I agree its very difficult and in making decisions like this we will incidentally help pick winners and losers.

I dont think temporary relief will make or break a business model effected by the pandemic. On some of those edge cases we will need to decide whether the government will get their money back or accept losses.


In WW2 we transformed every industry overnight to be geared for war.

I think we can handle setting up a payment system...

Like what kind of weak ass excuse is that? You can't figure out how to pay everyone?

Please. Give me a break.

Ubi is the effective and fair way to stimulate the economy btw.

All this stimulus aimed at businesses is absolutely moronic.

If people know they have secure pay coming in they will spend the money. Its the uncertainty that causes people to hard cash.

Businesses don't need the cash, if they can't stay afloat during this they shouldn't be allowed to make it through.

I do believe they deserve some help,aybe tax breaks, maybe short term allowance to make people redundant / reduce so they can equalise the books but there is no fair way to give them money and not the people.


The response to such stimulus will likely be inflation.


[flagged]


In an economy with 80% consumer spending, your assertion should be supported because it is fundamentally at odds with the economic context and make up of economic activity.

Supporting consumers obviously worked this year, the fact that a 30% drop in economic activity has been as mild systematically as it has is direct counter evidence to your statement.


This is too reductive and unclear what you are saying.

If we do no redistribution and simply allow people to starve in the streets then revolution is coming.

On the other hand, if we prioritize helping people, and stop propping up failing businesses then we can maintain social stability long enough for the economy to restructure according to natural economic forces.


You don't need to print money. The measures of injecting money for consumption never work. There are too many precedents, the best, I think, is Argentina, which uses the Keynesian method of injecting money to generate consumption, creating brutal annual inflation and putting the country into recession every 2 years. If you really want to improve people's quality of life, you have to encourage investment, saving and deregulating things so that prices fall, and investment strategies change and focus where it would really give money.


I love your certainty. I'm not sure it's warranted though.
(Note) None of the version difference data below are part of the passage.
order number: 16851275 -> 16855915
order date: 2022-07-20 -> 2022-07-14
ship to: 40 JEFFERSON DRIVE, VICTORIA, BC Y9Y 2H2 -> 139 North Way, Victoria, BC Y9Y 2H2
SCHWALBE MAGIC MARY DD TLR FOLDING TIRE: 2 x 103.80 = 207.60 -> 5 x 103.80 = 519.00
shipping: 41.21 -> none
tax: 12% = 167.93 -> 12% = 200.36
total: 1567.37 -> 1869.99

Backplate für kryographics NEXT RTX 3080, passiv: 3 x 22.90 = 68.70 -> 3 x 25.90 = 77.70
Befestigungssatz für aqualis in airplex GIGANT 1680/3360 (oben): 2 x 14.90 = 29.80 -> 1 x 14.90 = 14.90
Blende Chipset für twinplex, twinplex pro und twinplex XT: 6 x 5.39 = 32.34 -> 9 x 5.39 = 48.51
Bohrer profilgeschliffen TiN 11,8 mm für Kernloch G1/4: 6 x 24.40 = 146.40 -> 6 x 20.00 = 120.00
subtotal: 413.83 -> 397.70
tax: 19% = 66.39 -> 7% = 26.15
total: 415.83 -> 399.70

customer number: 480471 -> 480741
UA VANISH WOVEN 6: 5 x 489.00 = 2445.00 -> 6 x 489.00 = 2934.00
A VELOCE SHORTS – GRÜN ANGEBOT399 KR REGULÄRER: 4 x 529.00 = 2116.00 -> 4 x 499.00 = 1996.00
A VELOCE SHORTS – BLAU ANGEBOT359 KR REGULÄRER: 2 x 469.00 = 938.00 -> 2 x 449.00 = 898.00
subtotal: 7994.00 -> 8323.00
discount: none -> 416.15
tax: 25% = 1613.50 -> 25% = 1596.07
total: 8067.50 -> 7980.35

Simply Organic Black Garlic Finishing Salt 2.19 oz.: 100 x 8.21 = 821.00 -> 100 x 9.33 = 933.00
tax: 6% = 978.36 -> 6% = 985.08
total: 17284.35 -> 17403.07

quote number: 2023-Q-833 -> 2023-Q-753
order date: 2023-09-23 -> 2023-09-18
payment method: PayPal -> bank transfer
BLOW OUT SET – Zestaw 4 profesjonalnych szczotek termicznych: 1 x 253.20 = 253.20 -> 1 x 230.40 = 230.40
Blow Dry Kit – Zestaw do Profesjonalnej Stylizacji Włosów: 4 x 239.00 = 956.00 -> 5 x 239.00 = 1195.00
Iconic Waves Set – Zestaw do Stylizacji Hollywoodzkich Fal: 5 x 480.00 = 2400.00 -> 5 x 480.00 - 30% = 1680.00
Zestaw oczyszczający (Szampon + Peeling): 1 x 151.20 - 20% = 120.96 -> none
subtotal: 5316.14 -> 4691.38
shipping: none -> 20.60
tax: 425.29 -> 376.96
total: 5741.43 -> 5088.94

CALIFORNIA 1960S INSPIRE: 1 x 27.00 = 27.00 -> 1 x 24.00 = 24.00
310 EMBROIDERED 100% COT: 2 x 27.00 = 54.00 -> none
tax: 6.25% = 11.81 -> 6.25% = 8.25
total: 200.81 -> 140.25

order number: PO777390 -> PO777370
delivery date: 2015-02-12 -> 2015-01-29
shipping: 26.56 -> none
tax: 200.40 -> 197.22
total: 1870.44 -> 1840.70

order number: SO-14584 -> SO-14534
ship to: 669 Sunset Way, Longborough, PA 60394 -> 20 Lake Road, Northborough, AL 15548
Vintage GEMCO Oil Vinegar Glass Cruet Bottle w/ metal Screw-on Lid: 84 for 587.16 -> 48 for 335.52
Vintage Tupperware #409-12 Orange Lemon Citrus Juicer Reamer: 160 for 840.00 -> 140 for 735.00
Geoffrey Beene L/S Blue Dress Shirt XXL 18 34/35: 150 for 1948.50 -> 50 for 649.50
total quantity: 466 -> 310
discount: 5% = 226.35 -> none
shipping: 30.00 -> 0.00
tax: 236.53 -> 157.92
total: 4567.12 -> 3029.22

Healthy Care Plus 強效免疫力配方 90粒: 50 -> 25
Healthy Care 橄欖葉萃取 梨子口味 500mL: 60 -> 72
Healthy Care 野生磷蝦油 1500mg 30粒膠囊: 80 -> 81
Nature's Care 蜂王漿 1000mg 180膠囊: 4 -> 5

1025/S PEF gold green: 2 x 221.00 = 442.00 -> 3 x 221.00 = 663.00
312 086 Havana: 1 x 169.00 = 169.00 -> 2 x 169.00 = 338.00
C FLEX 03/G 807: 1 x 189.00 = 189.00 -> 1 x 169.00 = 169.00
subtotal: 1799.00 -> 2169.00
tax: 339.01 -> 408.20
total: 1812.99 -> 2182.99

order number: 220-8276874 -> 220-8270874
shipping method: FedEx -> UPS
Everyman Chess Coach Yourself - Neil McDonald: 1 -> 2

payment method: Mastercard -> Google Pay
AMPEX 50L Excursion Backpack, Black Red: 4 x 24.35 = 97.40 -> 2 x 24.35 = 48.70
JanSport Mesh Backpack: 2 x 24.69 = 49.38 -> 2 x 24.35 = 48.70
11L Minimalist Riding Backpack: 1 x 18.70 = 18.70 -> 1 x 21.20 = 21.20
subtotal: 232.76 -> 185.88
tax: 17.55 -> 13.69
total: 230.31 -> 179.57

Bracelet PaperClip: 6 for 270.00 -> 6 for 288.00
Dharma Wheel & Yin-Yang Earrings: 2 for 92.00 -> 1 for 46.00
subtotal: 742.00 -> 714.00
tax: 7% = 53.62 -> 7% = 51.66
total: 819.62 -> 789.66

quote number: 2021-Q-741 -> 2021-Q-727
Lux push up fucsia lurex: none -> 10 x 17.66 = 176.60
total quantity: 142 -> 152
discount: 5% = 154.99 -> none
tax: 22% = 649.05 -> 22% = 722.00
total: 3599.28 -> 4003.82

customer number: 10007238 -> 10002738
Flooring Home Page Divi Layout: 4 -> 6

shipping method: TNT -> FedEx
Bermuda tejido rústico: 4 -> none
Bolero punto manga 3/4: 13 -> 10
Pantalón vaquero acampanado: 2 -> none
Well, just look the evidence: Venezuela, Argentina, Spain, etc.


I'll give you Venezuela and Argentina, but can you clarify how Spain matches your argument?


Between the socialists years, 2006-2010 they've spent so much in consume programs that we will be paying for that many years. We're lucky that we have euro, but the proof is unemployment is hight as crazy every year and there are no signs of investement. People also changed mindset from savings to spendings, and now they are demanding more money from the goverment for anything. Please check also Chile, they had couple of programs made by Bachelet, they all failed.


That's a weird argument, given that they appear to have run a primary surplus in those years: https://tradingeconomics.com/spain/government-budget

I agree that there was a massive mal-investment in much of the Eurozone post 2002 (I'm irish and remember this well), but I don't really see how this maps to socialism/socialists. Can you clarify?


It is not. During Zapatero's we had the worst crisis ever, now we have covid's and Sanchez ruling agenda: money spent on gender, progresive things and not in real infraestructure. There's a sort of basic income done, and it is not even working.